The Fed is generally expected to announce that it will begin to reduce its huge monthly bond and asset purchases. Tapering could start as soon as a few days following the summit. Investors will almost definitely be paying carefully to Chair Powell’s news conference because the outcome has been so effectively telegraphed.
Short-term rates have been soaring significantly, but long-term yields have been unable to follow up, resulting in a flattening of the yield curve. Only one interpretation is that investors believe policymakers will be pushed to act sooner on interest rates, but that an unstable economy will prevent them from raising rates too quickly.
This week will be dominated by the long-awaited tapering announcement from Fed, with the October employment data adding to the hype. A normal meeting of the Reserve Bank of Australia has also been scheduled.

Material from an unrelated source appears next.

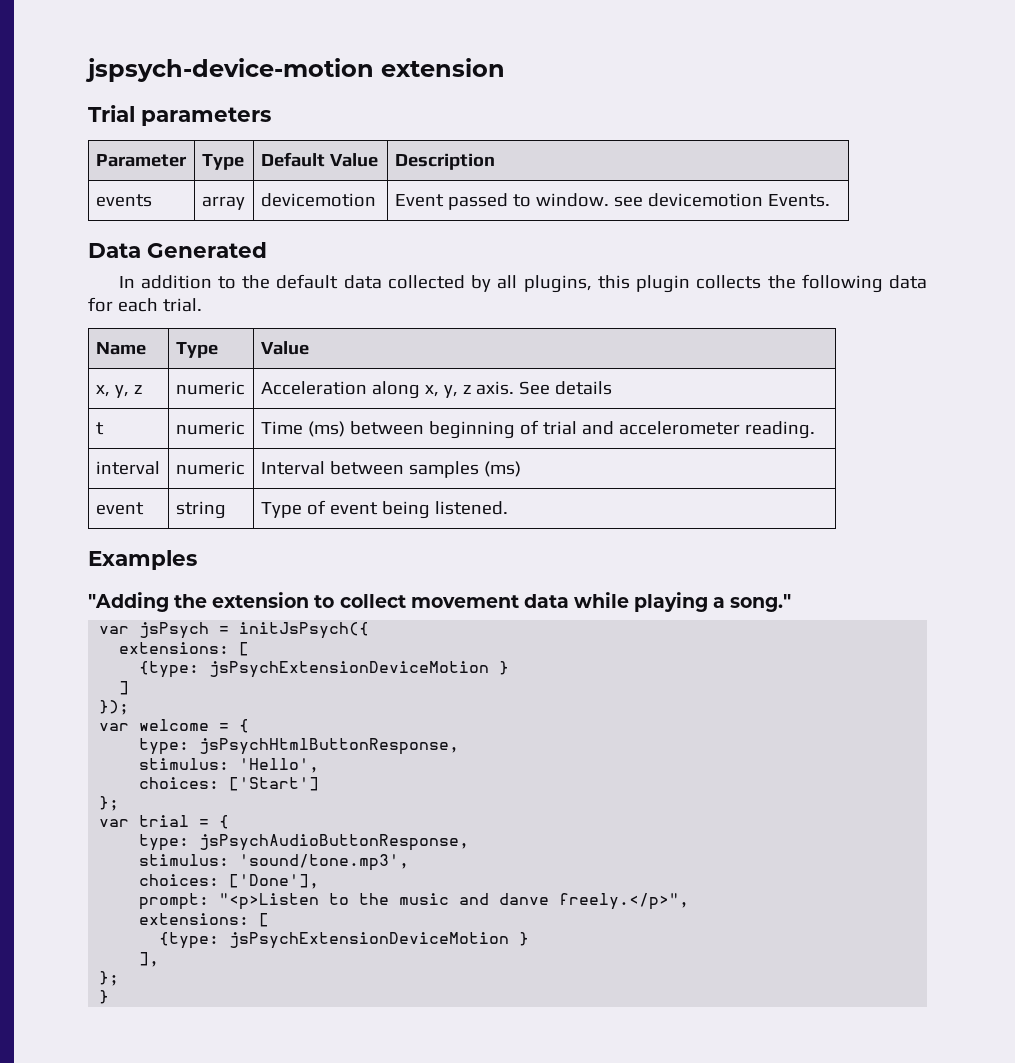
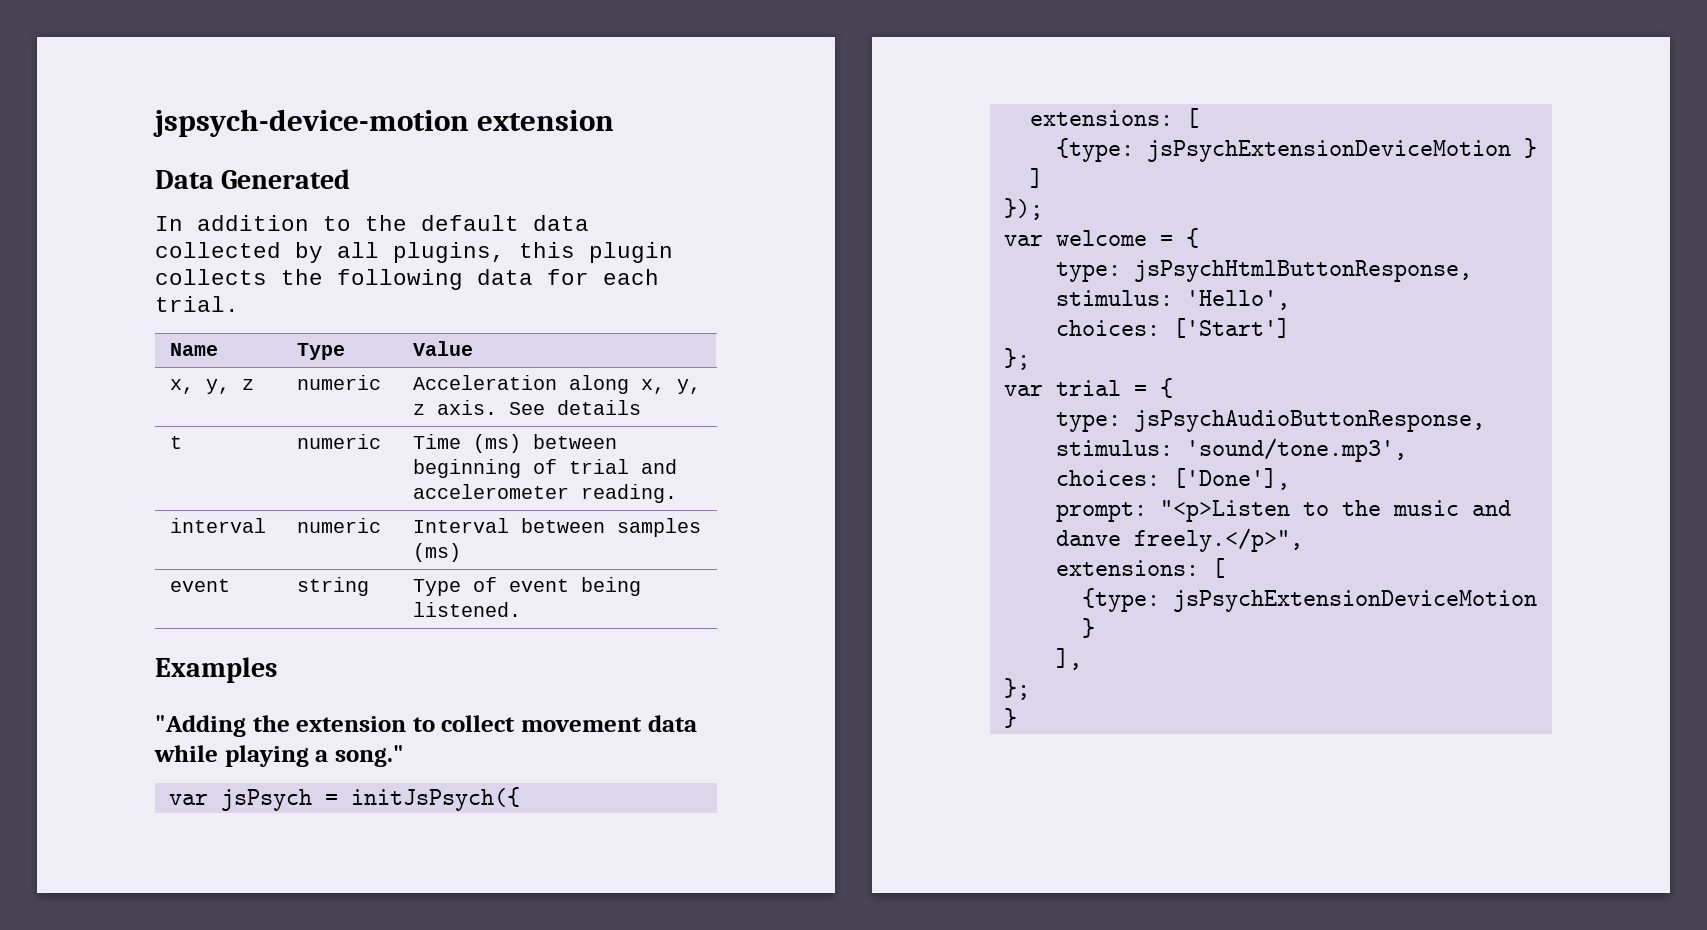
[88,105,271,126] [95,154,187,167] [201,154,244,170] [260,152,378,167] [394,153,495,170] [95,194,152,207] [201,196,245,210] [260,193,376,207] [394,193,830,210] // Trial parameters // Parameter | Type | Default Value | Description // events | array | devicemotion | Event passed to window. see devicemotion Events. -> (615, 120) none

The Bank of England, on the other hand, may cause the most market turbulence as it considers whether to boost interest rates sooner rather than later to combat rising inflation. On the data front, employment statistics from Canada and New Zealand will be the other highlights, while OPEC’s monthly meeting is unlikely to result in any changes to production normalization plans.
The Reserve Bank of Australia has made it quite clear to the markets that it has no intention of raising interest rates until 2024. The economy, on the other hand, appears to be on the mend in Australia, with lockdowns progressively being lifted as vaccination rates catch up with those in Europe and America. Meanwhile, underlying price indices have begun to move higher, indicating that inflation is on the rise.
The Bank of England has been unambiguously steering market prices for rate rises higher since its last meeting in September. The repeated suggestions by Fed that a rate hike would be “appropriate” before asset purchases expire – an unprecedented step in the realm of quantitative easing – have increased the market probability of a 15 basis point rate hike in November to above 60%, with a hike by February completely priced in.
However, some MPC members do not appear to be in favor of a premature tightening, and the BoE has a shaky track record when it comes to clear communication. As a result, there’s a chance that the hawkish bets have gone too far.